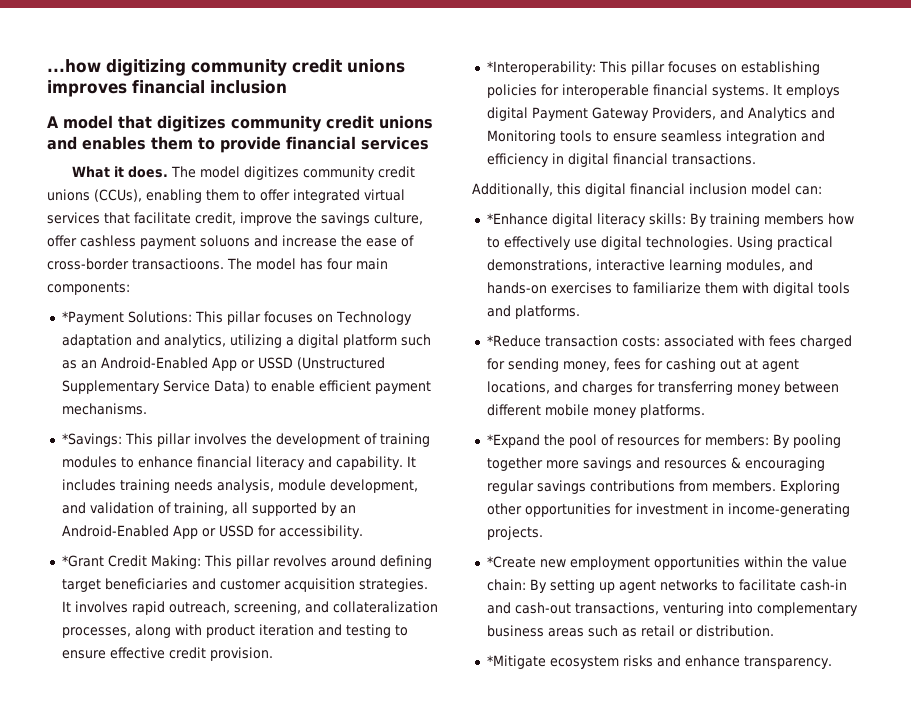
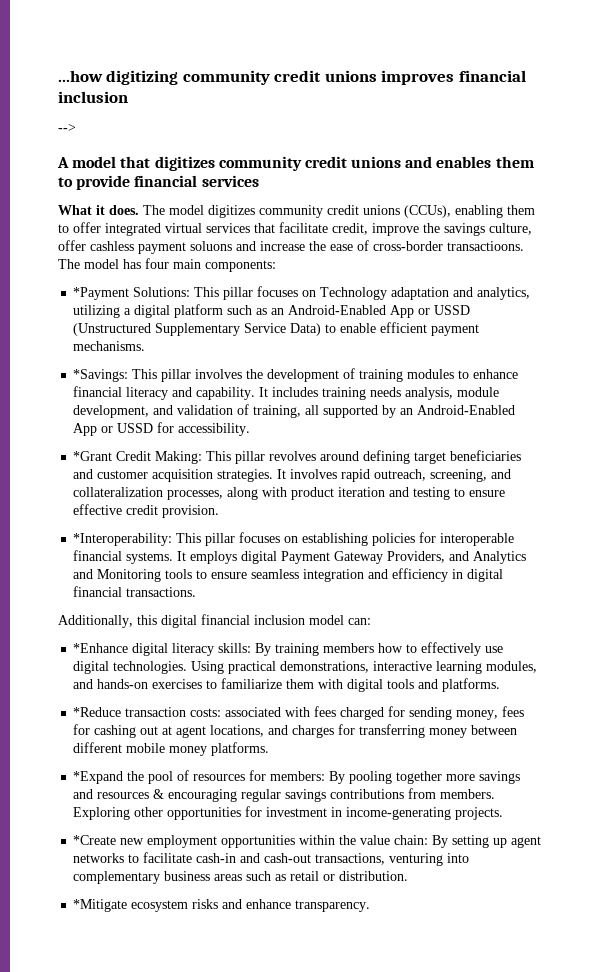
+ -->

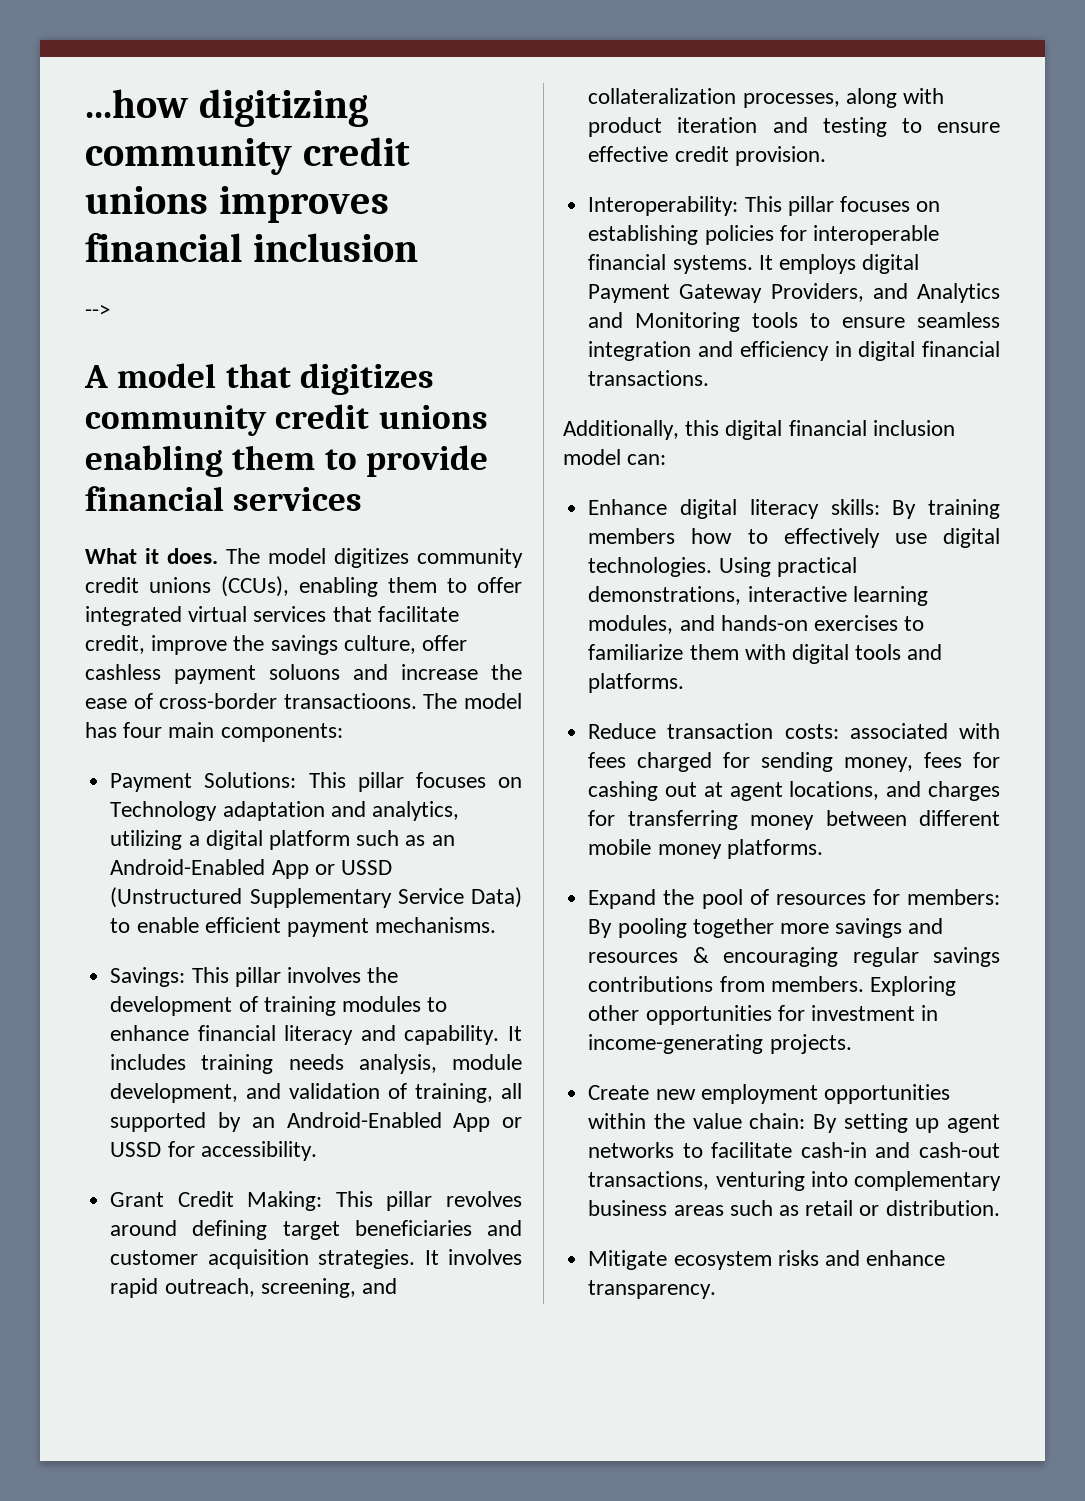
- A model that digitizes community credit unions and enables them to provide financial services
+ A model that digitizes community credit unions enabling them to provide financial services
- *Payment Solutions: This pillar focuses on Technology adaptation and analytics, utilizing a digital platform such as an Android-Enabled App or USSD (Unstructured Supplementary Service Data) to enable efficient payment mechanisms.
+ Payment Solutions: This pillar focuses on Technology adaptation and analytics, utilizing a digital platform such as an Android-Enabled App or USSD (Unstructured Supplementary Service Data) to enable efficient payment mechanisms.
- *Savings: This pillar involves the development of training modules to enhance financial literacy and capability.
+ Savings: This pillar involves the development of training modules to enhance financial literacy and capability.
- *Grant Credit Making: This pillar revolves around defining target beneficiaries and customer acquisition strategies.
+ Grant Credit Making: This pillar revolves around defining target beneficiaries and customer acquisition strategies.
- *Interoperability: This pillar focuses on establishing policies for interoperable financial systems.
+ Interoperability: This pillar focuses on establishing policies for interoperable financial systems.
- *Enhance digital literacy skills: By training members how to effectively use digital technologies.
+ Enhance digital literacy skills: By training members how to effectively use digital technologies.
- *Reduce transaction costs: associated with fees charged for sending money, fees for cashing out at agent locations, and charges for transferring money between different mobile money platforms.
+ Reduce transaction costs: associated with fees charged for sending money, fees for cashing out at agent locations, and charges for transferring money between different mobile money platforms.
- *Expand the pool of resources for members: By pooling together more savings and resources & encouraging regular savings contributions from members.
+ Expand the pool of resources for members: By pooling together more savings and resources & encouraging regular savings contributions from members.
- *Create new employment opportunities within the value chain: By setting up agent networks to facilitate cash-in and cash-out transactions, venturing into complementary business areas such as retail or distribution.
+ Create new employment opportunities within the value chain: By setting up agent networks to facilitate cash-in and cash-out transactions, venturing into complementary business areas such as retail or distribution.
- *Mitigate ecosystem risks and enhance transparency.
+ Mitigate ecosystem risks and enhance transparency.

****

• TASK OBJECTIVE:
Scan the material for lines with the word "Expand", and copy each line you find.

• RESULT FOR THIS EXERCISE:
- *Expand the pool of resources for members: By pooling together more savings and resources & encouraging regular savings contributions from members.
+ Expand the pool of resources for members: By pooling together more savings and resources & encouraging regular savings contributions from members.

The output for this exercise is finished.